Stories from Refuge – 62 – “I went back three more times. I guess you want to know why.”

Refuge: an underground city built to save people from an apocalyptic world. But how will its people save themselves? Read the stories in any order, or start with the introduction at part 1.

Reconciliation Council report B-53, dialogue between H.R. and Tara Johnson, recorded by Beatrice 75C
RY 100.10.3

No, I want her to talk. I want to hear why she’s doing this.

[Recorder’s note: The usual fuss from the table behind me. I can tell the subject is hostile but not so much that we need to stop the dialogue. Tara Johnson is willing to respond.]

I… um… I don’t know. They asked me to sit in on one of the dialogues earlier this year, with the man whose brother died, who had an altercation with one of the Commanders, and of course the Commanders aren’t here for people to confront them, so they needed someone as a stand-in. And I did it. They needed someone to… Well, they asked for volunteers, really, and I said I’d do it. No one else really wanted to. We were standing there in Medical, all of the techs who used to work on the Commanders, just looking at each other or looking at the floor. And then I said I’d do it. Everyone else was relieved, and I thought no big deal, I’d just sit here in this room and listen to someone who got hurt and that would be it.

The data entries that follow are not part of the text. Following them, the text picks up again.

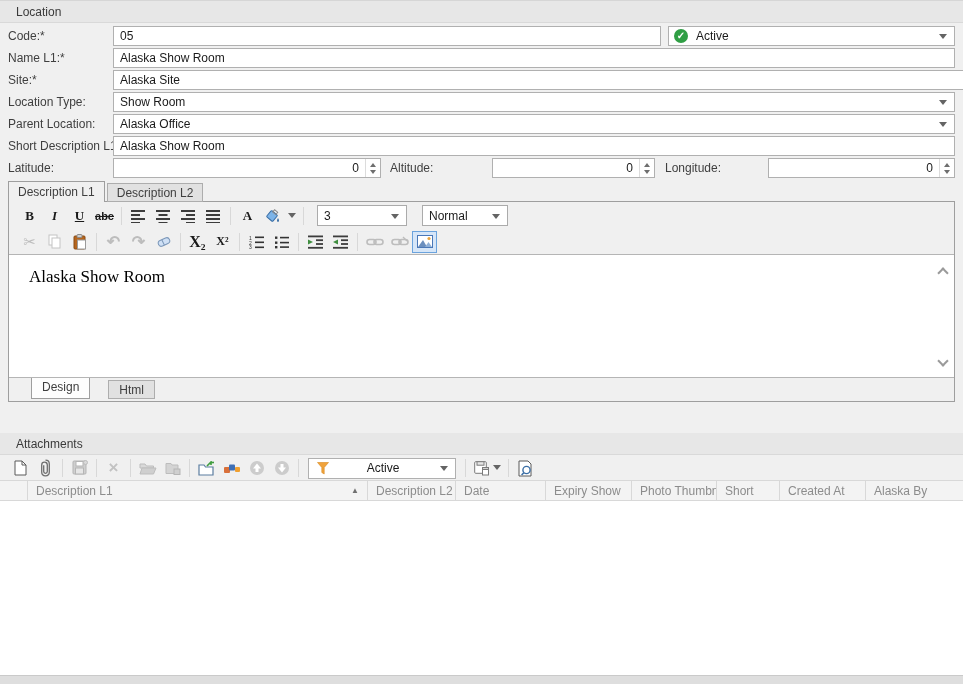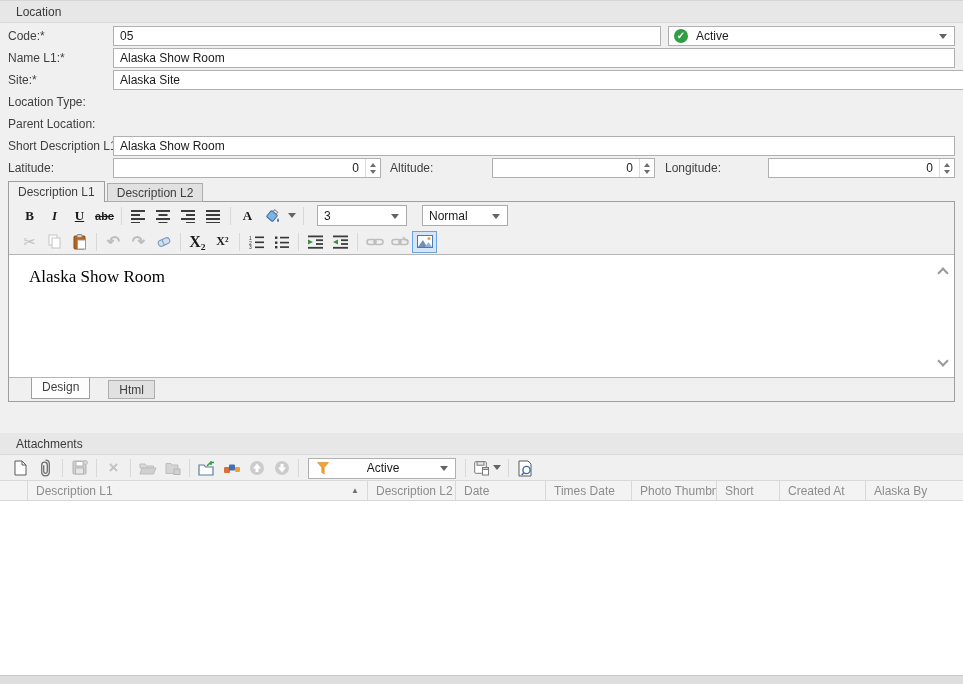--- a/index.html
+++ b/index.html
@@ -106,6 +106,10 @@
   </div>
 
   <span class="flabel" style="top:91px">Location Type:</span>
+  <div class="combo" style="left:113px; top:91px; width:842px">
+    <span>Show Room</span>
+    <i class="caret"></i>
+  </div>
 
   <span class="flabel" style="top:113px">Parent Location:</span>
 

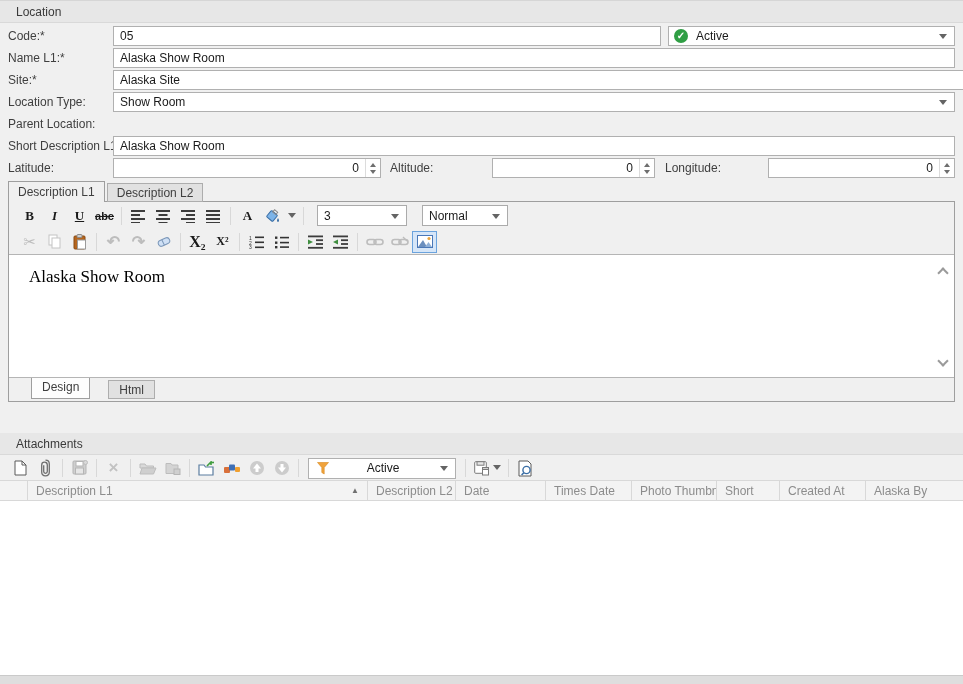--- a/index.html
+++ b/index.html
@@ -112,6 +112,10 @@
   </div>
 
   <span class="flabel" style="top:113px">Parent Location:</span>
+  <div class="combo" style="left:113px; top:113px; width:842px">
+    <span>Alaska Office</span>
+    <i class="caret"></i>
+  </div>
 
   <span class="flabel" style="top:135px">Short Description L1:</span>
   <div class="tbox" style="left:113px; top:135px; width:842px">

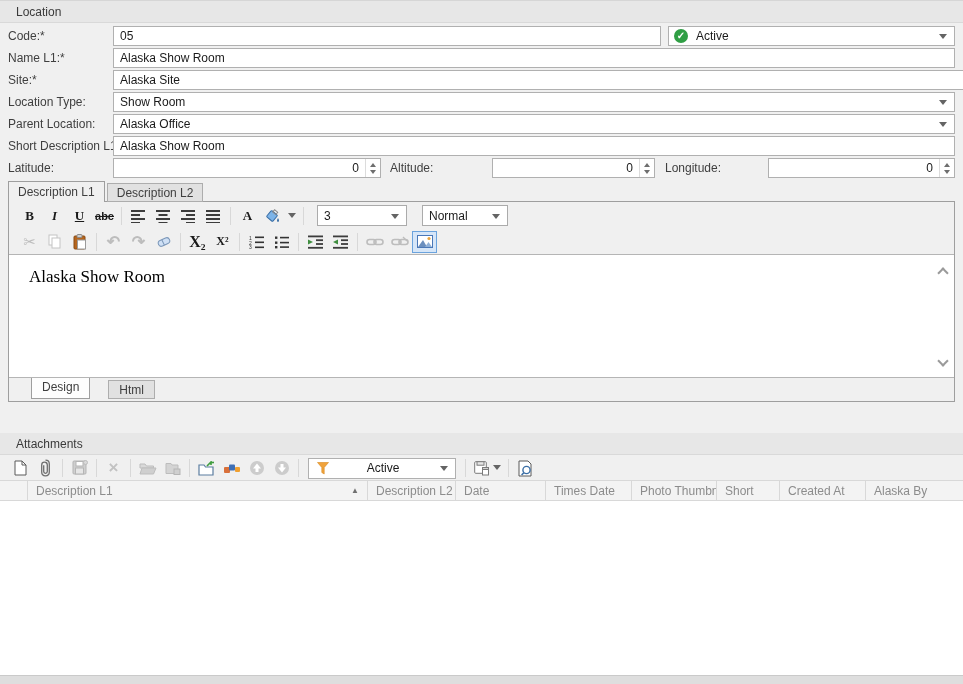--- a/index.html
+++ b/index.html
@@ -466,7 +466,7 @@
     </div>
     <div class="th" style="width:88px">Description L2</div>
     <div class="th" style="width:90px">Date</div>
-    <div class="th" style="width:86px">Times Date</div>
+    <div class="th" style="width:86px">Expiry Show</div>
     <div class="th" style="width:85px">Photo Thumbnail</div>
     <div class="th" style="width:63px">Short</div>
     <div class="th" style="width:86px">Created At</div>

Of course, that’s not what happened. That man in the first dialogue, he got mad. He started shouting at me and he kicked a chair. They had to escort him out and I have no idea what happened to him after that. All the other techs said I was lucky I didn’t get hurt, and they knew something like that was going to happen, and that’s why it was stupid of me to do it in the first place.

But I went back. Three more times. I guess you want to know why.

Is it because I don’t like being afraid of things? That’s why I took the med tech position in the first place. I could’ve just had a regular job in Medical, taking blood pressure and running tests on civilians, but I took the position working on Commanders because Commanders scared the hell out of me. And then they turned out to be different than I thought they’d be. One of them kept telling me jokes when he came in to get uploaded, although he couldn’t remember what he told me before, of course, so he just kept telling the same one over and over. It was the same with the dialogues – I was all ready for the second one to be as bad as the first one, and then it was the woman whose son got killed, and she was just looking for someone to forgive.

I guess that’s it, too. These people need someone to talk to, whether they want someone to forgive or someone to shout at. I’m not the one who did all these things to them, I’m not the one who hurt them, and there’s nothing I can really do to fix everything that happened, but at least I can sit here and listen to them. I can be that person.

[Recorder’s note: Subject feels dissatisfied. Gloating. She holds this for a few minutes before responding.]

I didn’t think you’d recognize me, but forgetting all about me? That’s nice. That’s really generous of you. Not the one who hurt people, are you? Never did anything to anyone? You don’t remember the riot that got to Medical? We got all the way into that secured tunnel at the back of Medical, where you hooked up the Commanders and gave them orders to assault us, and I’m the one who broke into your procedure room. I was hoping there’d be a Commander hooked up right there, but there wasn’t, just this skinny girl at a computer. I didn’t think you’d be any trouble, I thought we might be able to take a hostage and actually get some leverage, but you didn’t play along with that, did you? You picked up your chair and hurled it at me. Didn’t run away, either. You picked it up again and smacked me with it twice. Do you like this scar on my forehead? I’ve got a nice fracture in my skull underneath it – what’s the medical term for that?

[Johnson:] But I… You were the one… I didn’t attack you, I was defending…

[She really doesn’t like being afraid. I don’t think she was prepared to be afraid of herself.]